Afterwards, we used regex to count the number of elements specific to tweets: mentions, hashtags and emojis. We also created a dummy variable for the presence of each of those in the tweets. The rationale behind having creating a dummy variable on top of having a frequency variable is that several studies claim that binary regression models and classification models tend to get the best results from variables that have zeros and ones instead of a large range of numbers. We also created a dummy variable for tweets that include mentions of the top athletes or not and for tweets that include questions or not. The idea behind these potential predictor variables is that questions could encourage users to quote retweet the tweet with their response (or to comment on the tweet) while mentions of popular atheletes could encourage favorites simply due to brand loyalty that users have for that athelete in particular.
Finally, for the non-binary numeric columns that we planned to use as variables or targets, we checked and corrected the skewness through various approaches. We first tried to winsorize the data to see if by reducing the effect of outliers, the skewness might reduce. Through research, we also saw that taking the square root or the log of a column could normalize the data within the column. Given that the mentions and emoji variables were not as skewed as favorites and retweets, those former columns were normlized using the square root approach. For favorites and retweets, we needed to use the more drastic approach as the data was very skewed. The goal behind the normalization was to allow for a more balanced seperation of targets and a model with more predictive power at the end.
The last step was to convert the data to binary for our binary regression. We used the winsorized target variables and the normalized target variables to create measures of high and low engagement. Our threshhold for this was the mean of the data. We kept the winsorized data because it highlights the tweets that truly stood out in terms of engagement from the other tweets. However, we were aware that this might result in a model that is does not have high predictive power as it might simply predict all values as zero due to the low incidence rate. As a result, we wanted to create some models on the normalized data, which has a split closer to 50-50.
Initially, we planned on running this analysis for a specific company: Nike. However, due to the Twitter API rate limit and the prevelence of “reply” tweets, we were only able to extract less than 200 relevant tweets. As a result, we expanded our model to take the official accounts of the top brands in the sports apparel industry. Depending on the company, it might be possible to run this analysis on one company by looking at the various country accounts of one particular company and take a global view to the process. Some difficulties that might arise are problems with text processing due to the presence of languages other than English.

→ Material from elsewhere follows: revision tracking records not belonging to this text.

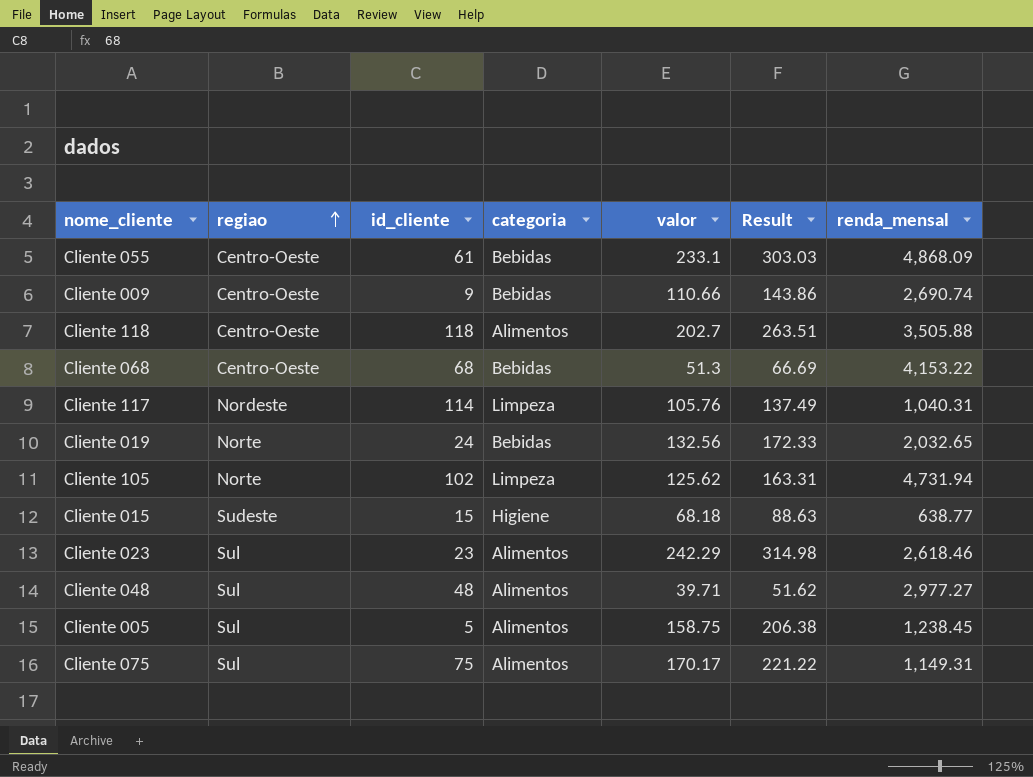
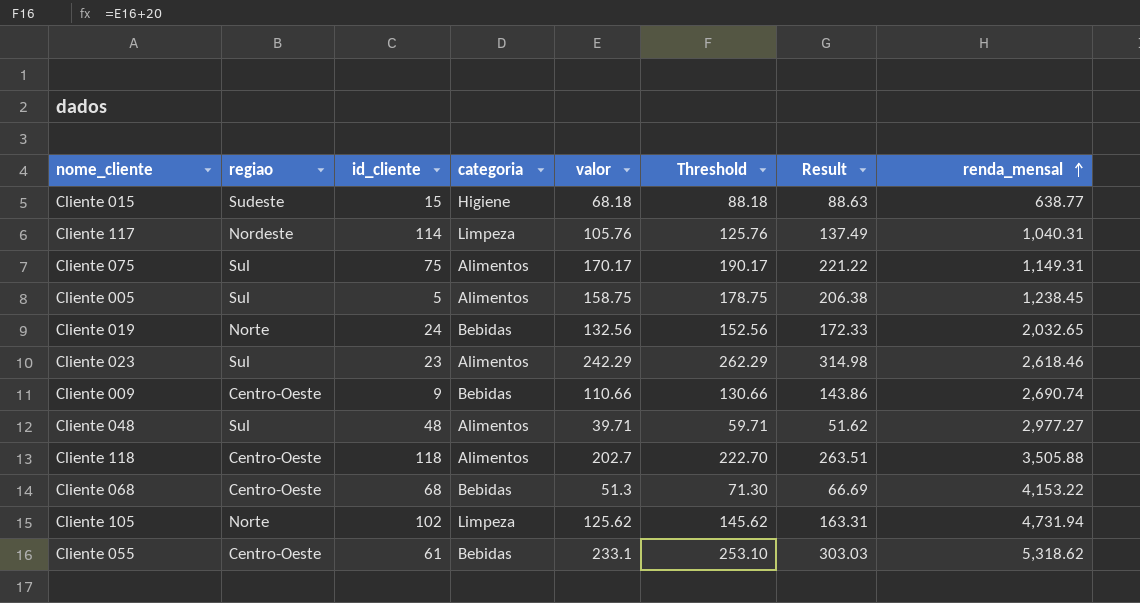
row order: regiao ascending -> renda_mensal ascending
column Threshold | formula: none -> [valor] + 20
Cliente 055 | renda_mensal: 4,868.09 -> 5,318.62

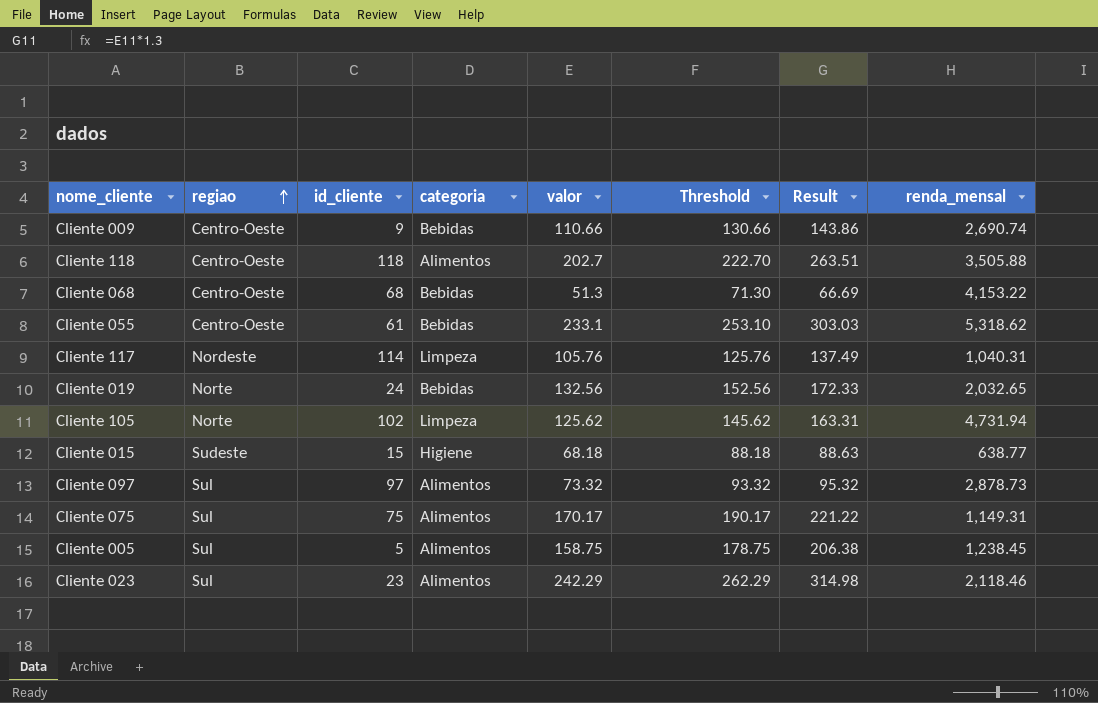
row order: renda_mensal ascending -> regiao ascending
row Cliente 048: Sul | 48 | Alimentos | 39.71 | 59.71 | 51.62 | 2,977.27 -> none
row Cliente 097: none -> Sul | 97 | Alimentos | 73.32 | 93.32 | 95.32 | 2,878.73
Cliente 023 | renda_mensal: 2,618.46 -> 2,118.46

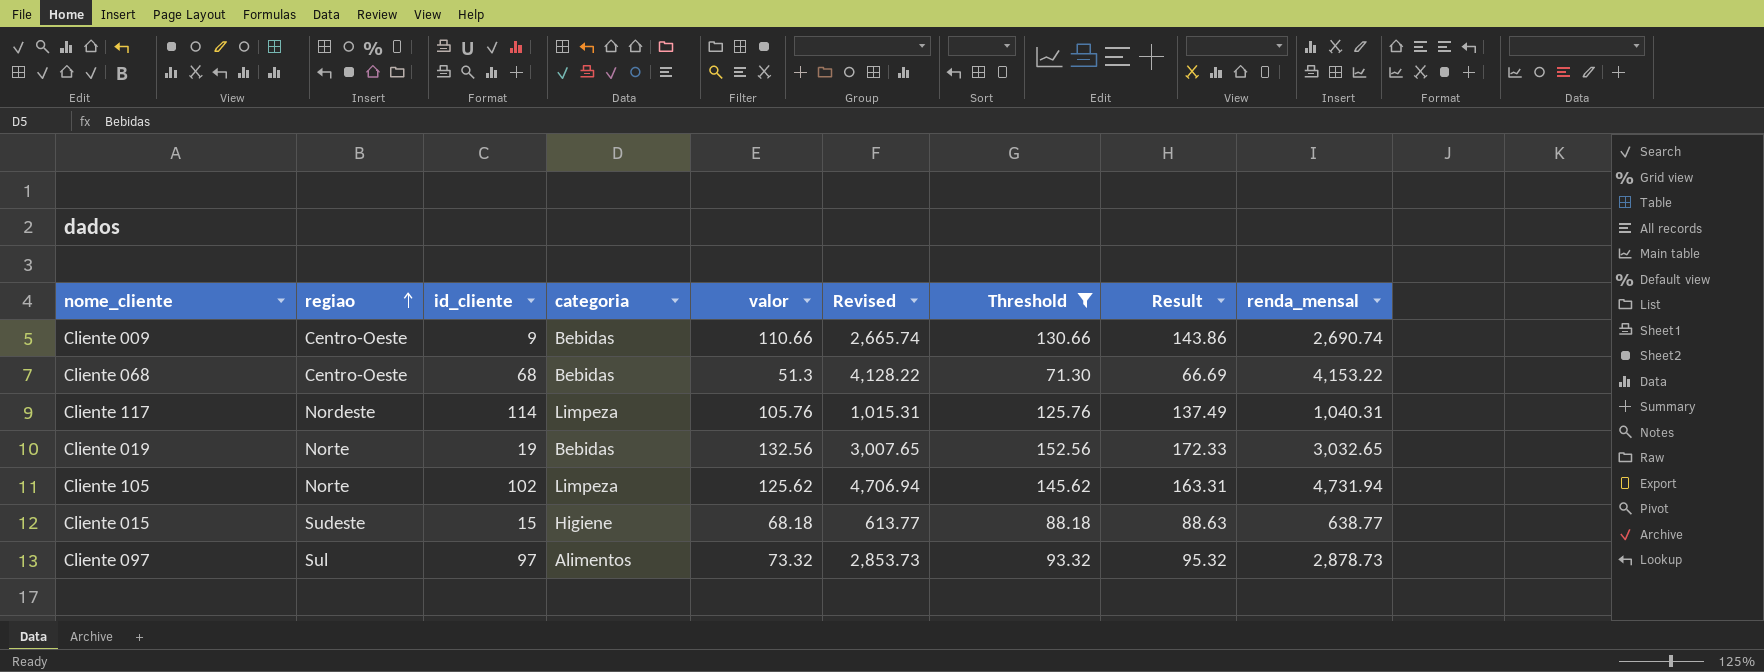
filter: none -> Threshold <= 152.56
column Revised | formula: none -> [renda_mensal] - 25
Cliente 019 | id_cliente: 24 -> 19
Cliente 019 | renda_mensal: 2,032.65 -> 3,032.65

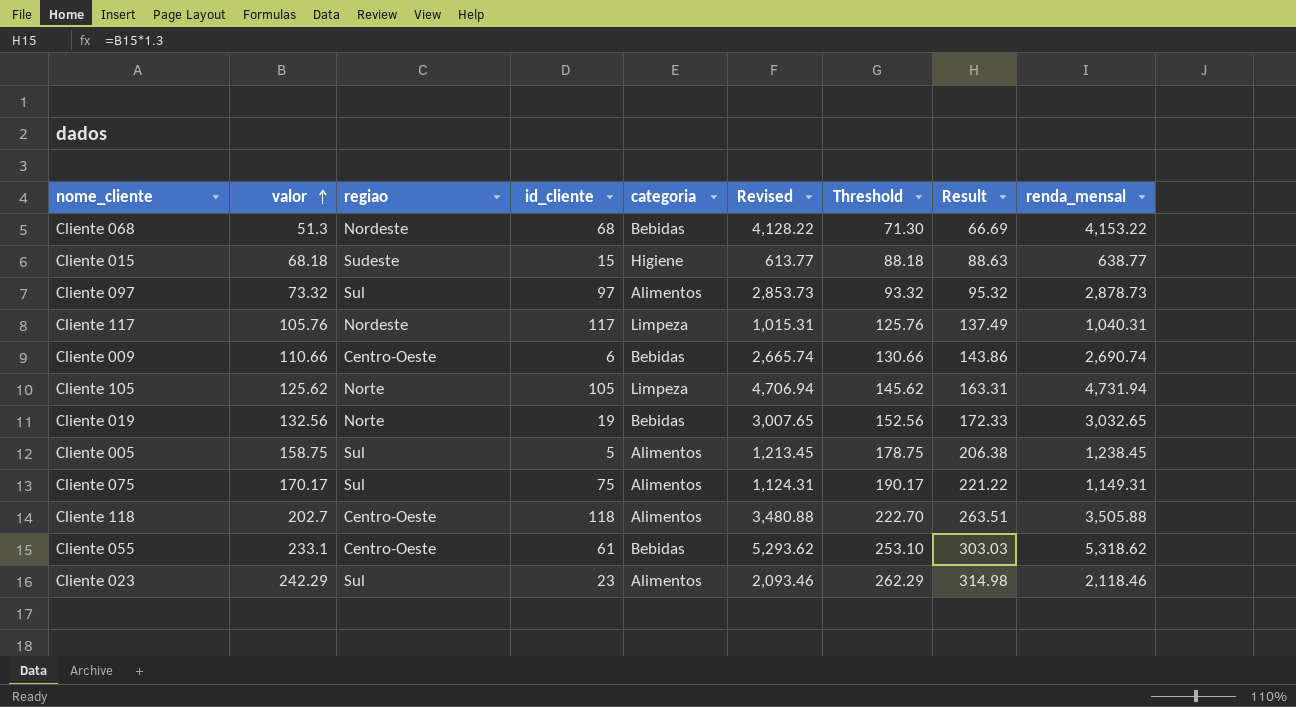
filter: Threshold <= 152.56 -> none
row order: regiao ascending -> valor ascending
column valor | position: 5 -> 2
Cliente 068 | regiao: Centro-Oeste -> Nordeste
Cliente 117 | id_cliente: 114 -> 117
Cliente 009 | id_cliente: 9 -> 6
Cliente 105 | id_cliente: 102 -> 105

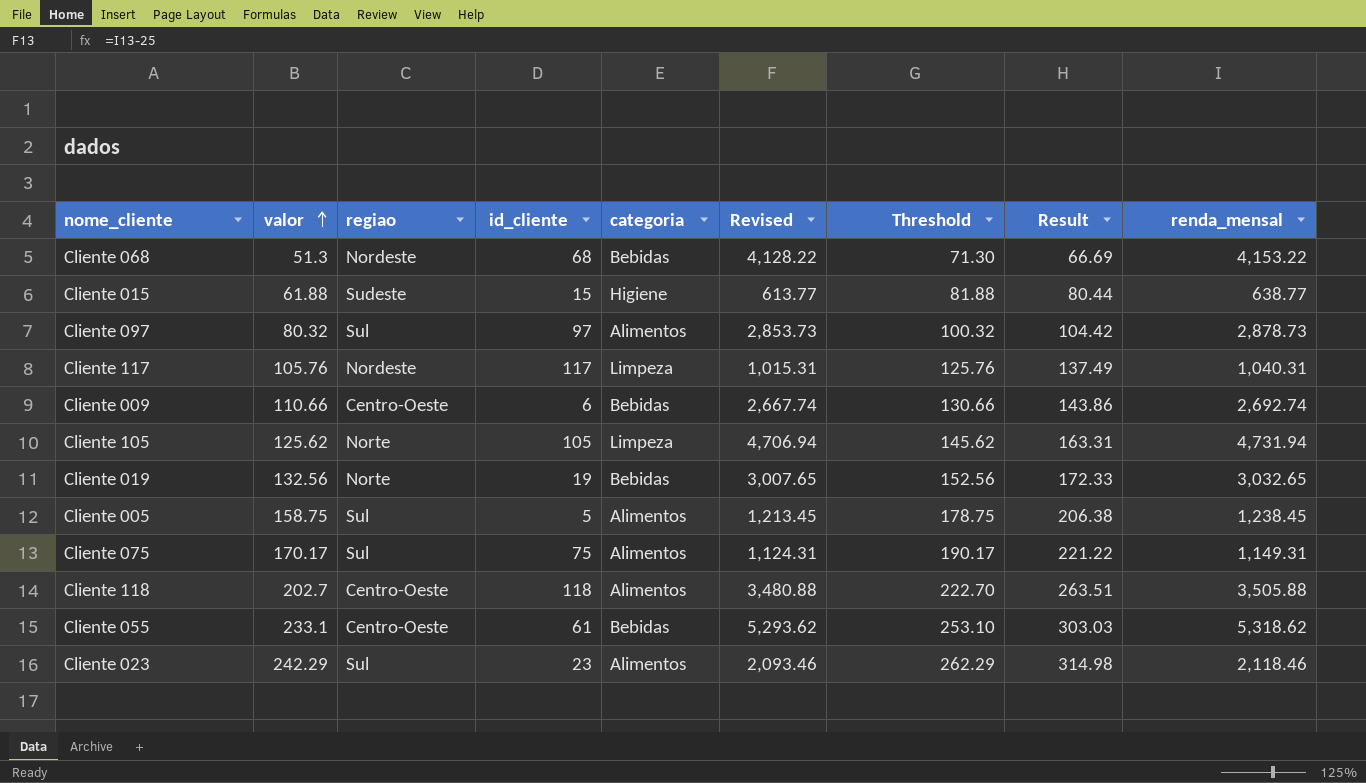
Cliente 015 | valor: 68.18 -> 61.88
Cliente 015 | Threshold: 88.18 -> 81.88
Cliente 015 | Result: 88.63 -> 80.44
Cliente 097 | valor: 73.32 -> 80.32
Cliente 097 | Threshold: 93.32 -> 100.32
Cliente 097 | Result: 95.32 -> 104.42
Cliente 009 | Revised: 2,665.74 -> 2,667.74
Cliente 009 | renda_mensal: 2,690.74 -> 2,692.74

Additionally, we want to mention that we were planning on running the model for the number of comments as an engagement metric. Yet, the free API does not give access to that type of data. As a result, for individuals and companies with access to the premium Twitter API, it would be possibly to extend this code to include a model for comments engagement.
Finally, after running our initial forward-stepwise logistic regression and random forest, we noticed that the API was unrealistically high at around 0.96. Looking at the scaled followers count histgram (below) and comparing it to the tweets with the highest engagement, we noticed a near perfect correlation between engagement and brand (essentially, since the followers count variable is the same for all tweets from the same brand). It would stand to reason that brands with loyal customers will have higher engagement. This however is very intuitive and we were more interested in the specific aspects of a tweet that increased the engagement of a tweet. So, we excluded that variable from the set of predictor variables as it was a leak.
We first performed the topic analysis. We opted for an unsupervised approach using the Lateral Dirichlet Allocation (LDA) technique. The text of the tweets were analysed. The steps were performed in the following order:
Encoding of the users’ comments was converted from “utf8”" to “ascii” format for use later in the udpipe part-of-speech annotation process.
Corpus generation from the character vector of the ‘text’ variable to analyze the tweet text.
Text Cleansing: Transformer functions were applied to clean the text for the analysis, removing mentions, hastags, links, punctuation, numbers as well as extra whitespace.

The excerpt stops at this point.